→ **WHAT THE TASK ASKS**
Count every line in the entries that holds the word "with". The reply is that count alone.

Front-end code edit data
== Segment start ==

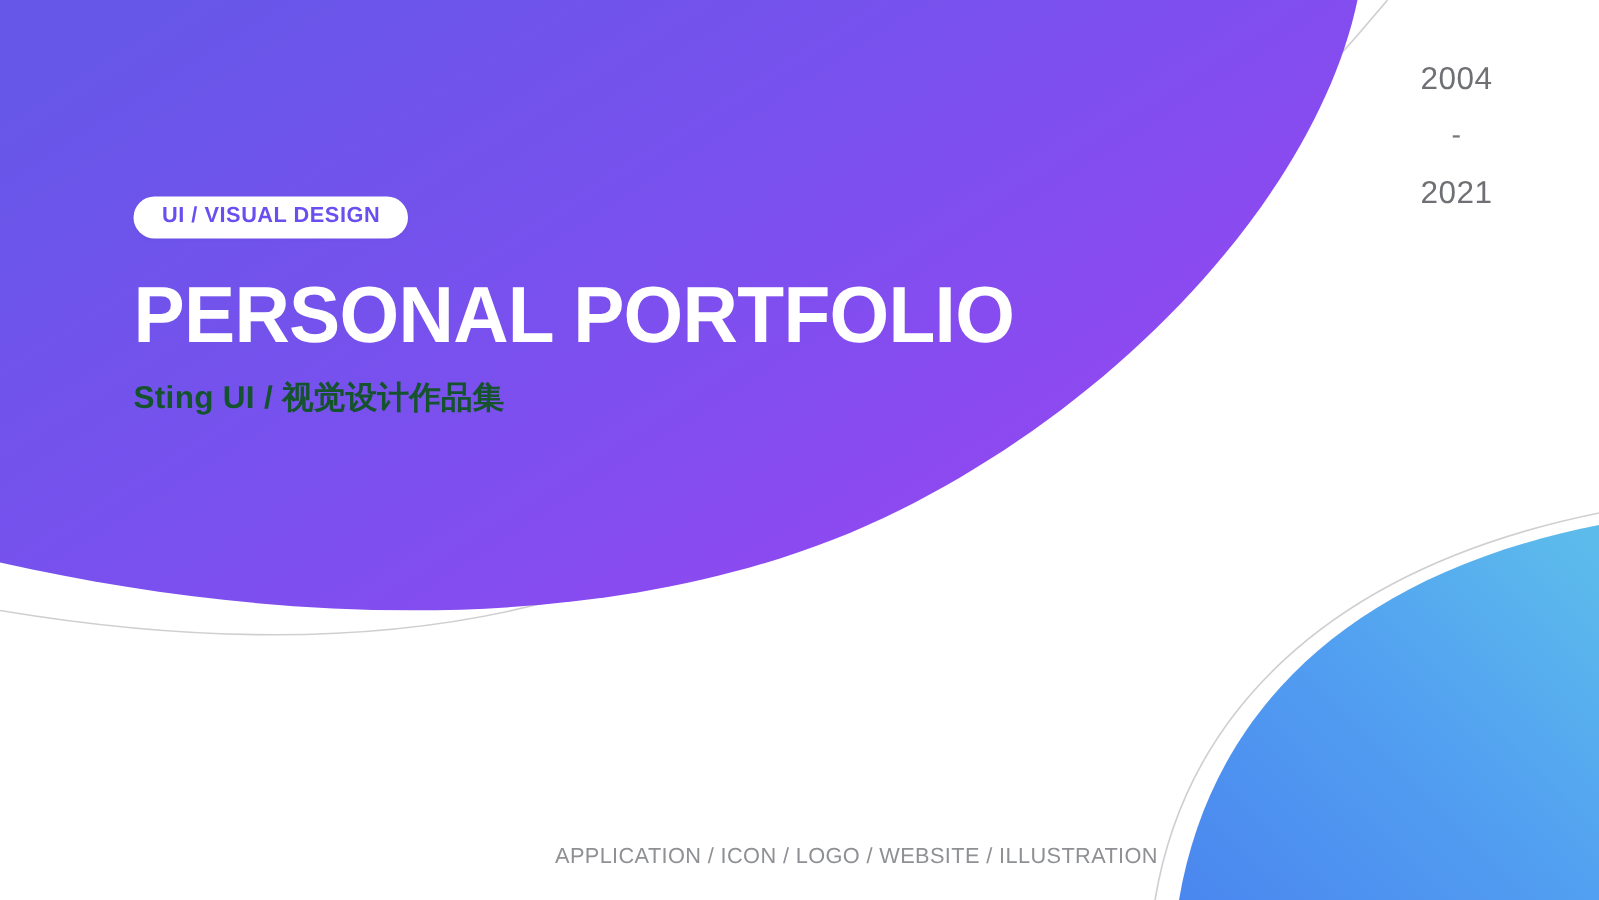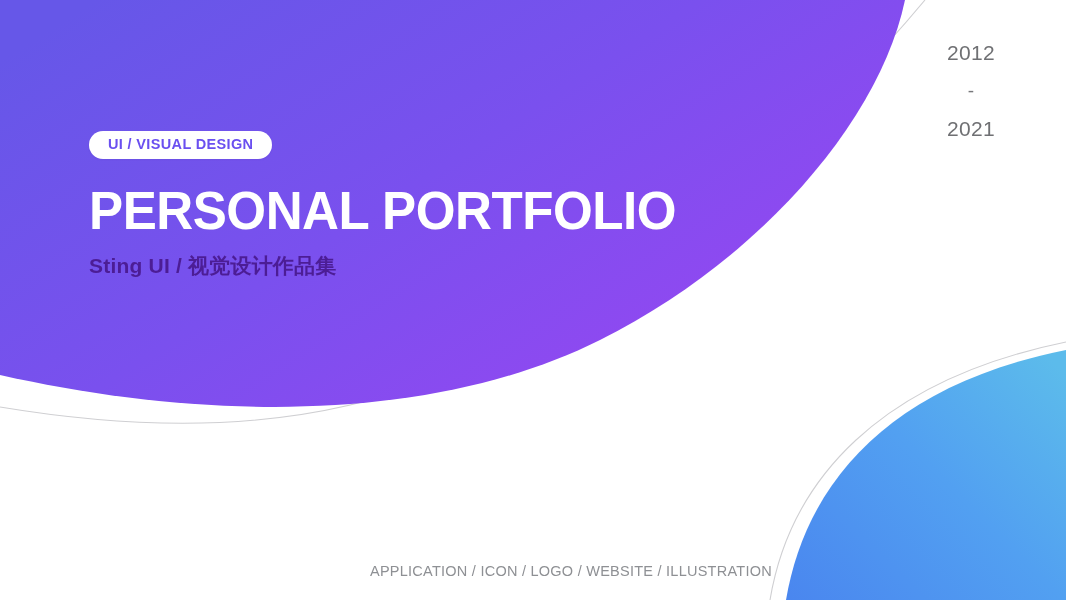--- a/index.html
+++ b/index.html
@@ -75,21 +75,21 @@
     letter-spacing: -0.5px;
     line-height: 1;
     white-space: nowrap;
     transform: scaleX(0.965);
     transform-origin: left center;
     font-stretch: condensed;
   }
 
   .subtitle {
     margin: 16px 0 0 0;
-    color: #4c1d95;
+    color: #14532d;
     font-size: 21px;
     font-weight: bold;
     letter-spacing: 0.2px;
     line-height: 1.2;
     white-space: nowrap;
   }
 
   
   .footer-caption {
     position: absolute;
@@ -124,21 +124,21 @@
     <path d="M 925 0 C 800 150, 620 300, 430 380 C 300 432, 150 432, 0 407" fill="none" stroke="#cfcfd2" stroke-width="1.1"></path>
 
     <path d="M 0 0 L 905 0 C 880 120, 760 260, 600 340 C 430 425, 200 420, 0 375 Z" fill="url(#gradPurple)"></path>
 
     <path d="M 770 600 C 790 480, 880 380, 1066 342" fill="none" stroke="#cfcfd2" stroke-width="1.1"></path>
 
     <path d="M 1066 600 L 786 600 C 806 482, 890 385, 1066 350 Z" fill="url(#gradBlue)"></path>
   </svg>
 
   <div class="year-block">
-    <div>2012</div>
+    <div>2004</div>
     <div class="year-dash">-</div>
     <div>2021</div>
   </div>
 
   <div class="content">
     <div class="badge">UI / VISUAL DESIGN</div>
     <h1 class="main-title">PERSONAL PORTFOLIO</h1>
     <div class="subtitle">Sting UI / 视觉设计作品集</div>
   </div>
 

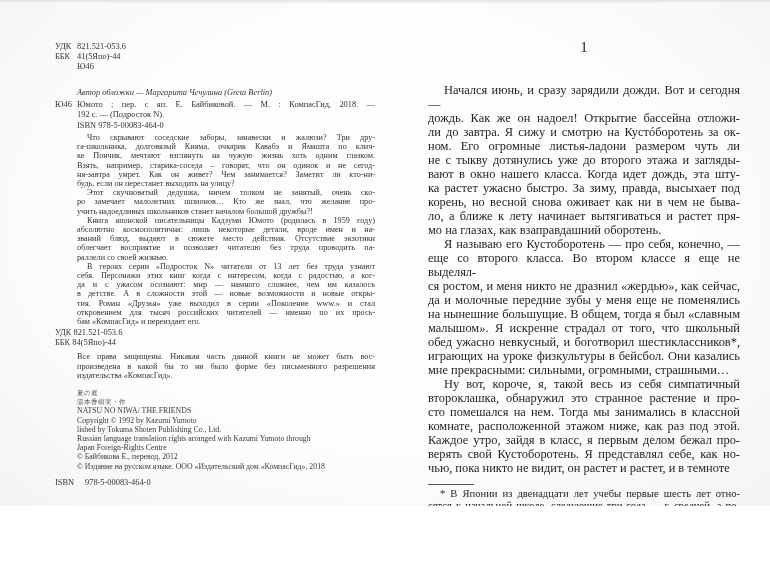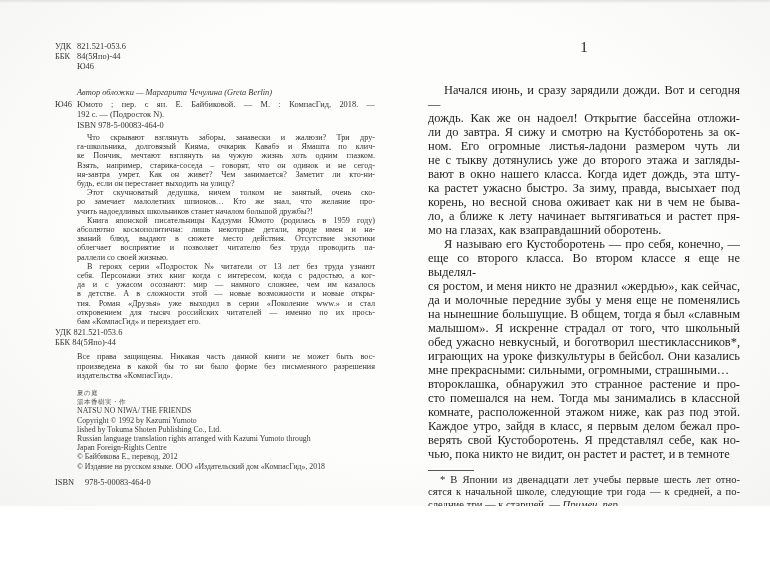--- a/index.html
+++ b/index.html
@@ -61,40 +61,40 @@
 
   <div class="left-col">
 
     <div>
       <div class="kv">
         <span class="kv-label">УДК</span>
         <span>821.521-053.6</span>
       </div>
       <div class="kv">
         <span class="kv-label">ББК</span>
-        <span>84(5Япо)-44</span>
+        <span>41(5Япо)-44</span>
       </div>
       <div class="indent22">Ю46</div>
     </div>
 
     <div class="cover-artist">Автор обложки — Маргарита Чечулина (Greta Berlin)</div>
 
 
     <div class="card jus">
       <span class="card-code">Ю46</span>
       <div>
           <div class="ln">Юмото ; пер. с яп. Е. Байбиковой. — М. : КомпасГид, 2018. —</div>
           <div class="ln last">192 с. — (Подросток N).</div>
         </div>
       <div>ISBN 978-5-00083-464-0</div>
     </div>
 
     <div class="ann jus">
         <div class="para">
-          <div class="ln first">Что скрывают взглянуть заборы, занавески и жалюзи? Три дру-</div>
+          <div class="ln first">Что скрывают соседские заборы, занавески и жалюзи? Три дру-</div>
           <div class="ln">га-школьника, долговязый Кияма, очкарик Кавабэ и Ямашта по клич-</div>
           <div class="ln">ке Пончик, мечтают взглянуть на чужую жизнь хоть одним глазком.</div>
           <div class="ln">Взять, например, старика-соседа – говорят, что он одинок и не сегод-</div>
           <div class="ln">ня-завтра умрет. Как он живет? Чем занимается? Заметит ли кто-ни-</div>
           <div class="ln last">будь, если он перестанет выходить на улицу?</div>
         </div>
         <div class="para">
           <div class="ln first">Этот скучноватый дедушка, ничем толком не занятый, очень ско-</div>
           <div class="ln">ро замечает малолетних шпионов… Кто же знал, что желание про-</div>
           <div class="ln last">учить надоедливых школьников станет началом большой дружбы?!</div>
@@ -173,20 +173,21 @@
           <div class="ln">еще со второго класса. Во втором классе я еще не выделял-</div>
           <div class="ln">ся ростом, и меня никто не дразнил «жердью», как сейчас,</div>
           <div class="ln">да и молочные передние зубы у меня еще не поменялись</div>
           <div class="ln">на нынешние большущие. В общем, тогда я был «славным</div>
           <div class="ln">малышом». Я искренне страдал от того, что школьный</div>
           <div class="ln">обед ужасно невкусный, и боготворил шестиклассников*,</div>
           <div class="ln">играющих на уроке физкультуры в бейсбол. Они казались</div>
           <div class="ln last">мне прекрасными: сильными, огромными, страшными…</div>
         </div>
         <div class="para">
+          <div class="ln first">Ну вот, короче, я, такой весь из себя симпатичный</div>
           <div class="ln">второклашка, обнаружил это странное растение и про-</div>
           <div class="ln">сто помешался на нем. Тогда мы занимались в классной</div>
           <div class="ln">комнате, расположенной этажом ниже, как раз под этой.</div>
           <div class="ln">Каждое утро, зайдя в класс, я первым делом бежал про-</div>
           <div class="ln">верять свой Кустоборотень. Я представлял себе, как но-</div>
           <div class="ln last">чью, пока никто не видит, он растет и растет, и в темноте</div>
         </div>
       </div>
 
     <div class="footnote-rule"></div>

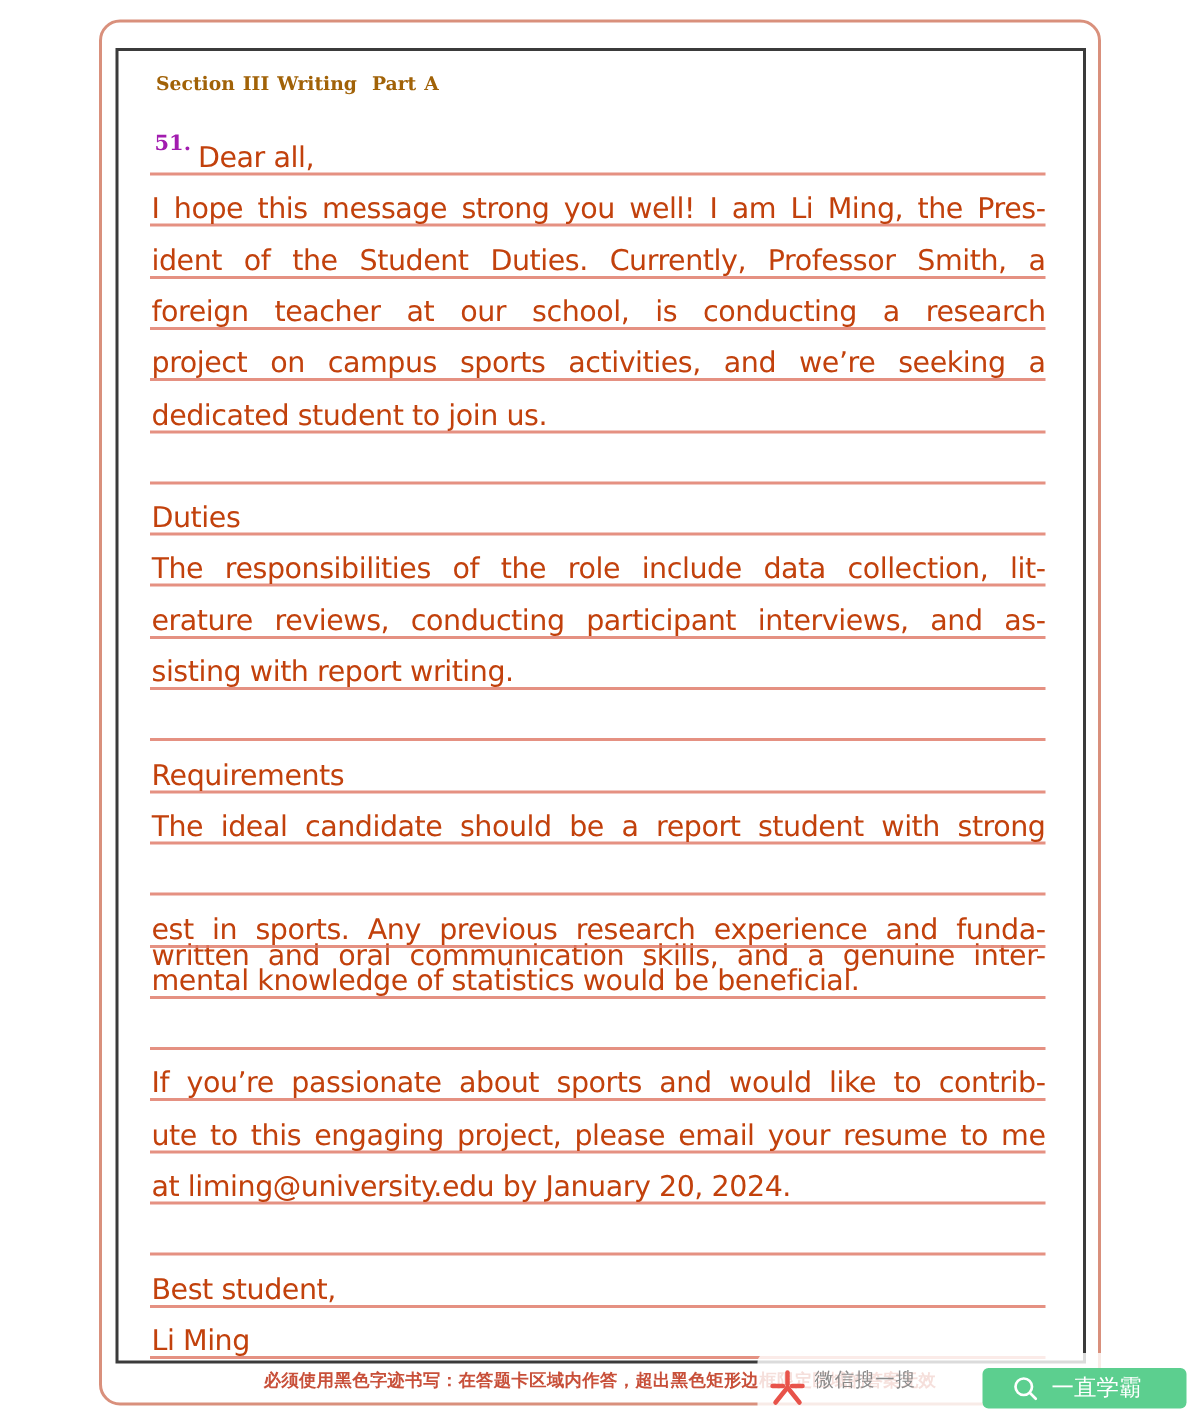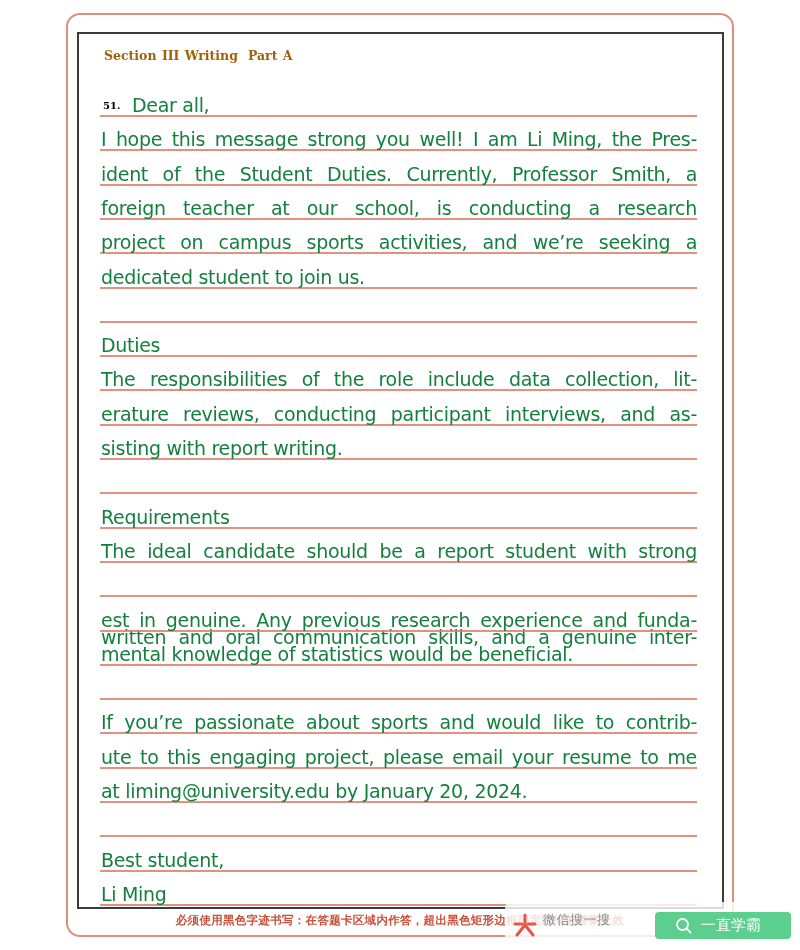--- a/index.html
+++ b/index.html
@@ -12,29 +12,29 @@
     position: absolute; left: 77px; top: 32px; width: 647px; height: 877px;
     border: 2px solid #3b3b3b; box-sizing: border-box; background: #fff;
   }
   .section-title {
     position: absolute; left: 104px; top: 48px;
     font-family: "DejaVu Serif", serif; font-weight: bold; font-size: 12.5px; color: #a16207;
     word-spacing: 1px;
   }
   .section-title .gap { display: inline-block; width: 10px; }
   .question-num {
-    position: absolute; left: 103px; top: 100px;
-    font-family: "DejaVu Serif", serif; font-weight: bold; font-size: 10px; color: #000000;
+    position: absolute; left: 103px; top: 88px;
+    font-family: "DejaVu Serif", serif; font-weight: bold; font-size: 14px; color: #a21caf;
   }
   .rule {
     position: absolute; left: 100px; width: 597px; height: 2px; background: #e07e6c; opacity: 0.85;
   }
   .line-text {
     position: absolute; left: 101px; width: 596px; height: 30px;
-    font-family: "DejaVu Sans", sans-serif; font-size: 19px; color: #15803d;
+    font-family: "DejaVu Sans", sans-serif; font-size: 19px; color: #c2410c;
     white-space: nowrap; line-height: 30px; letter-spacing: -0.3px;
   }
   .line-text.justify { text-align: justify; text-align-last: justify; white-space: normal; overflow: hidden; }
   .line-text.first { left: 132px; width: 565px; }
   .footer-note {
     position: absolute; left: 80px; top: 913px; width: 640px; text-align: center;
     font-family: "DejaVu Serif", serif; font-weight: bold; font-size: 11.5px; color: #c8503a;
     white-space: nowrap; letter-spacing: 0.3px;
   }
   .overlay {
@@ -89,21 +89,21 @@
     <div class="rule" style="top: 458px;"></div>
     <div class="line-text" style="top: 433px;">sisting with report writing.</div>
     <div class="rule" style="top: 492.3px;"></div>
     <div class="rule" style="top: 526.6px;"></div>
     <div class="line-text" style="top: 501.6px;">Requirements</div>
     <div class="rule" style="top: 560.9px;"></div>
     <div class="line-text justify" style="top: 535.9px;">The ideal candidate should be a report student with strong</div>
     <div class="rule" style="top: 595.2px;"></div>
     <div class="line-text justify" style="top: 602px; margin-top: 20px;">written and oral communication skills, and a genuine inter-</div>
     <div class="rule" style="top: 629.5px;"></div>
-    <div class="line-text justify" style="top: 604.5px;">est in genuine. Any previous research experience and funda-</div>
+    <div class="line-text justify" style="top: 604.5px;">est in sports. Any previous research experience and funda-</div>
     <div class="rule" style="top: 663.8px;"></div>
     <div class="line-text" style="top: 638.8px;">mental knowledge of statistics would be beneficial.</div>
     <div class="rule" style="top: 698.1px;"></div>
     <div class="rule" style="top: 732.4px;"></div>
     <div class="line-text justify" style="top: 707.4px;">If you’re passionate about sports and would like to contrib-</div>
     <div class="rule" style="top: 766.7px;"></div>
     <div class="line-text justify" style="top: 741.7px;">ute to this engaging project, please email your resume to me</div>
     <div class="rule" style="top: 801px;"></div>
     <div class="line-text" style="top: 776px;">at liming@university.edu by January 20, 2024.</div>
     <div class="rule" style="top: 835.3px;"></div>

== Segment end ==

→ **ANSWER SECTION**
2